[[ DATA RECORDS open ]]
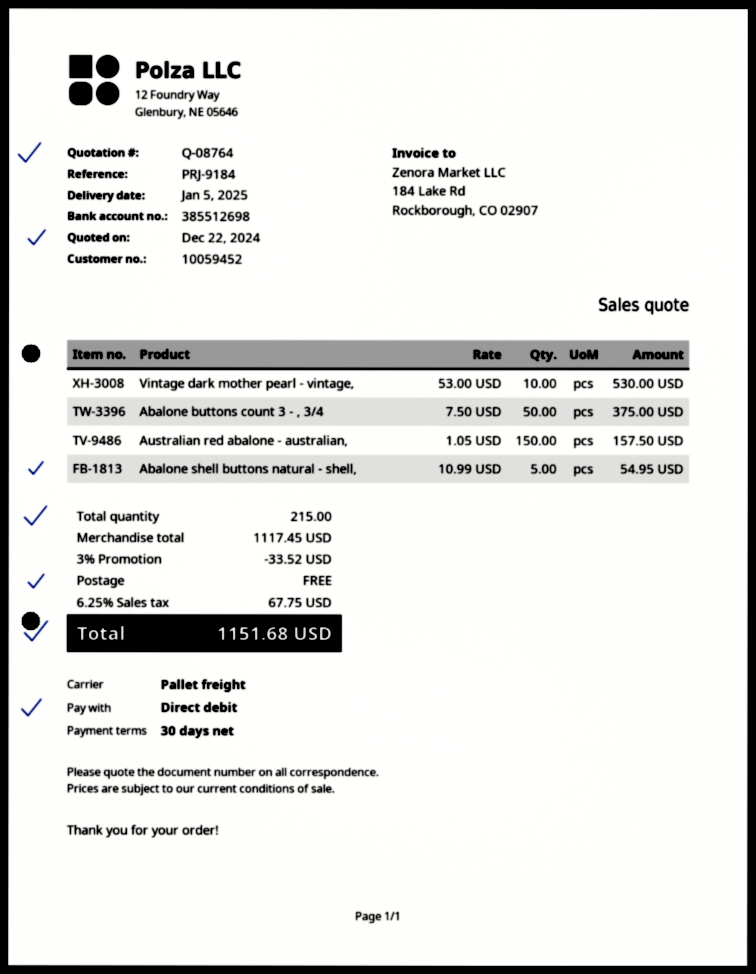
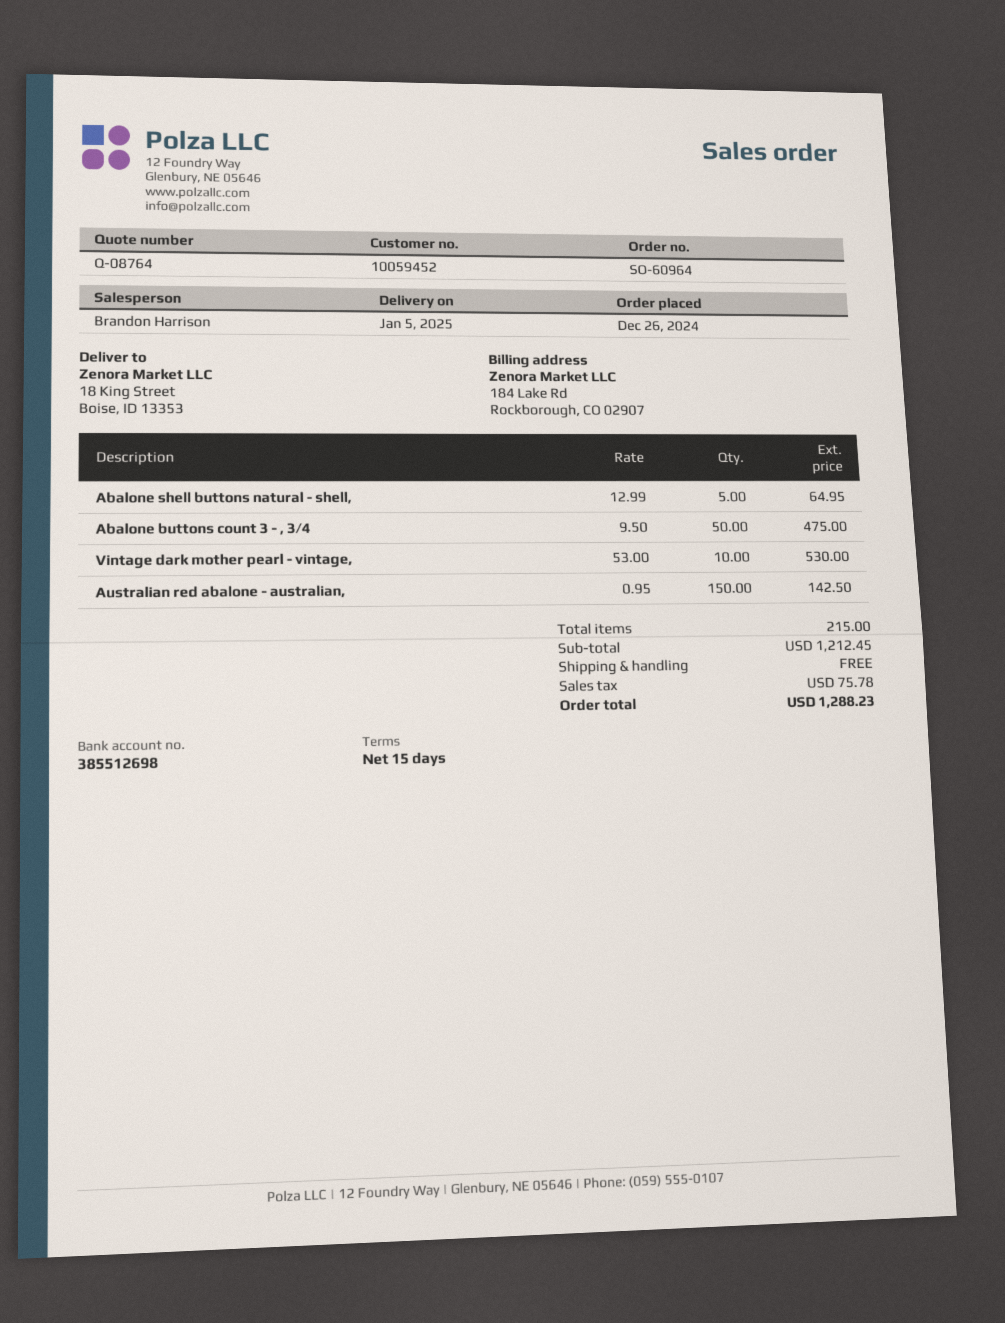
payment terms: 30 days -> 15 days
Abalone buttons count 3 - , 3/4: 50 x 7.50 = 375.00 -> 50 x 9.50 = 475.00
Australian red abalone - australian,: 150 x 1.05 = 157.50 -> 150 x 0.95 = 142.50
Abalone shell buttons natural - shell,: 5 x 10.99 = 54.95 -> 5 x 12.99 = 64.95
subtotal: 1117.45 -> 1212.45
discount: 3% = 33.52 -> none
tax: 67.75 -> 75.78
total: 1151.68 -> 1288.23

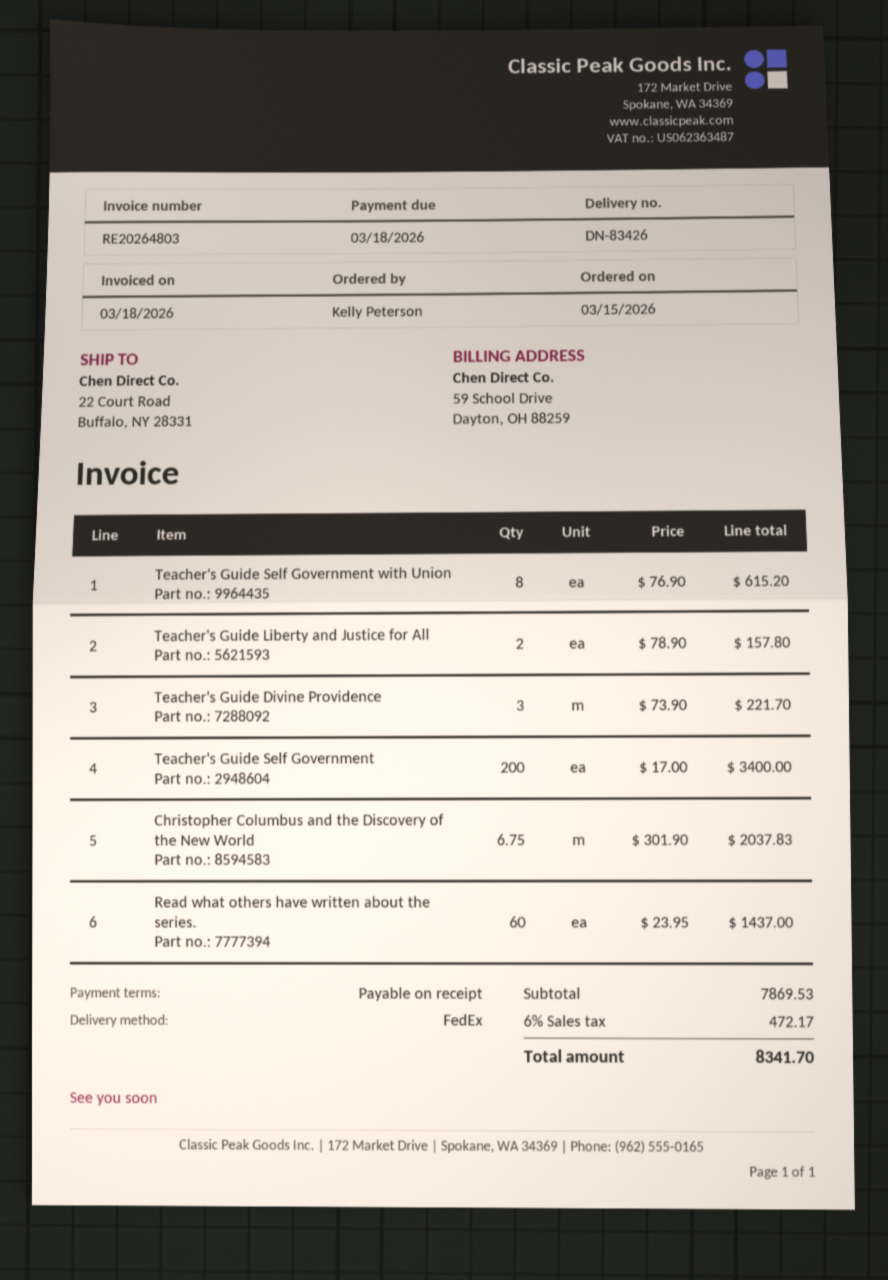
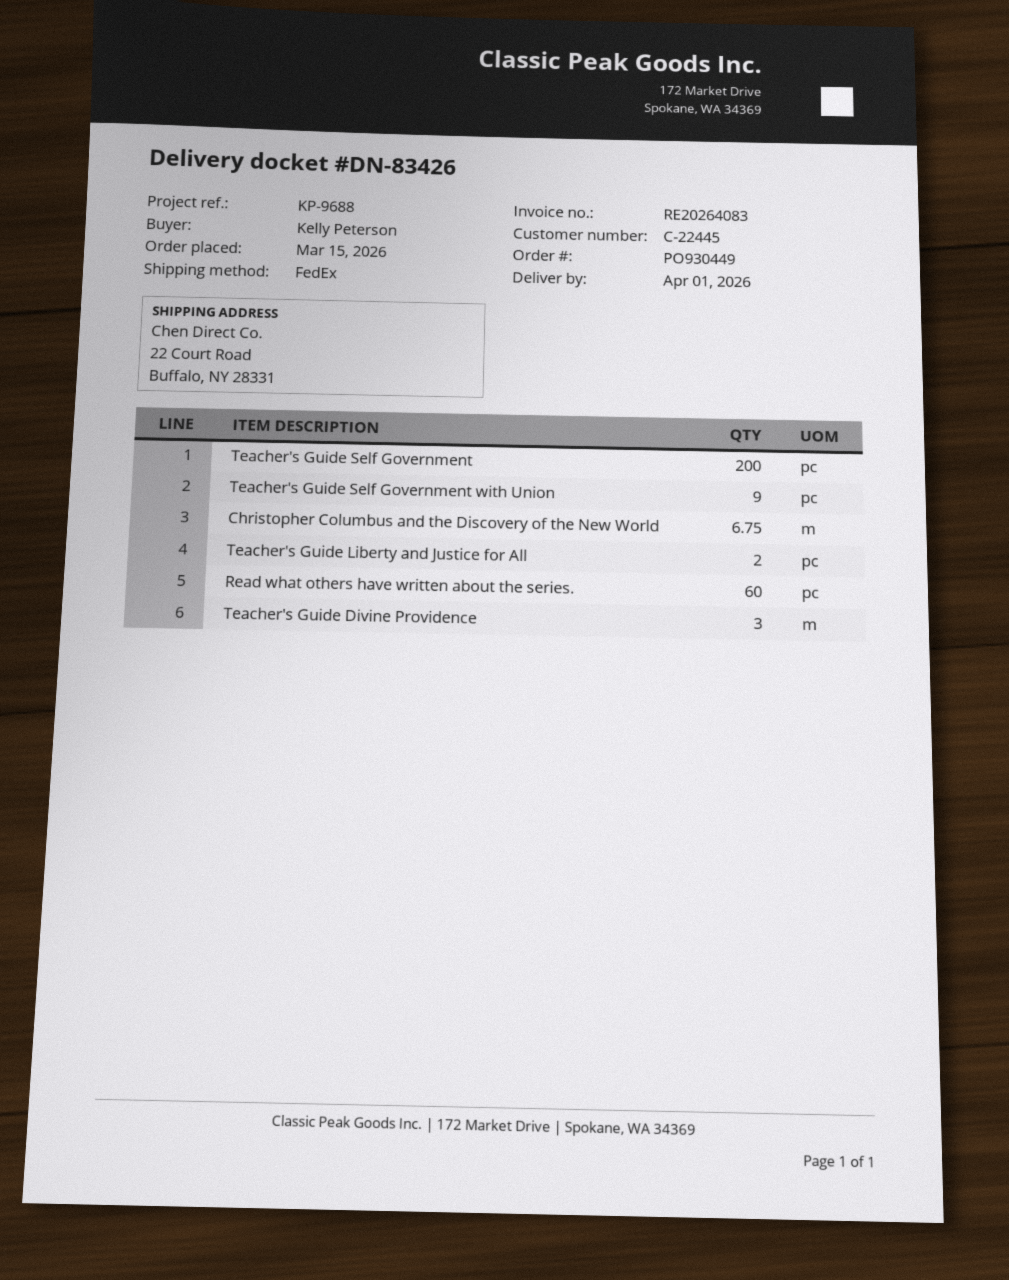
invoice number: RE20264803 -> RE20264083
Teacher's Guide Self Government with Union: 8 -> 9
[[ DATA RECORDS closed ]]
# PROBLEM DESCRIPTION:
Search the data above for the string "buttons". Report every line where it is found.

# RESULT FOR THIS EXERCISE:
Abalone buttons count 3 - , 3/4: 50 x 7.50 = 375.00 -> 50 x 9.50 = 475.00
Abalone shell buttons natural - shell,: 5 x 10.99 = 54.95 -> 5 x 12.99 = 64.95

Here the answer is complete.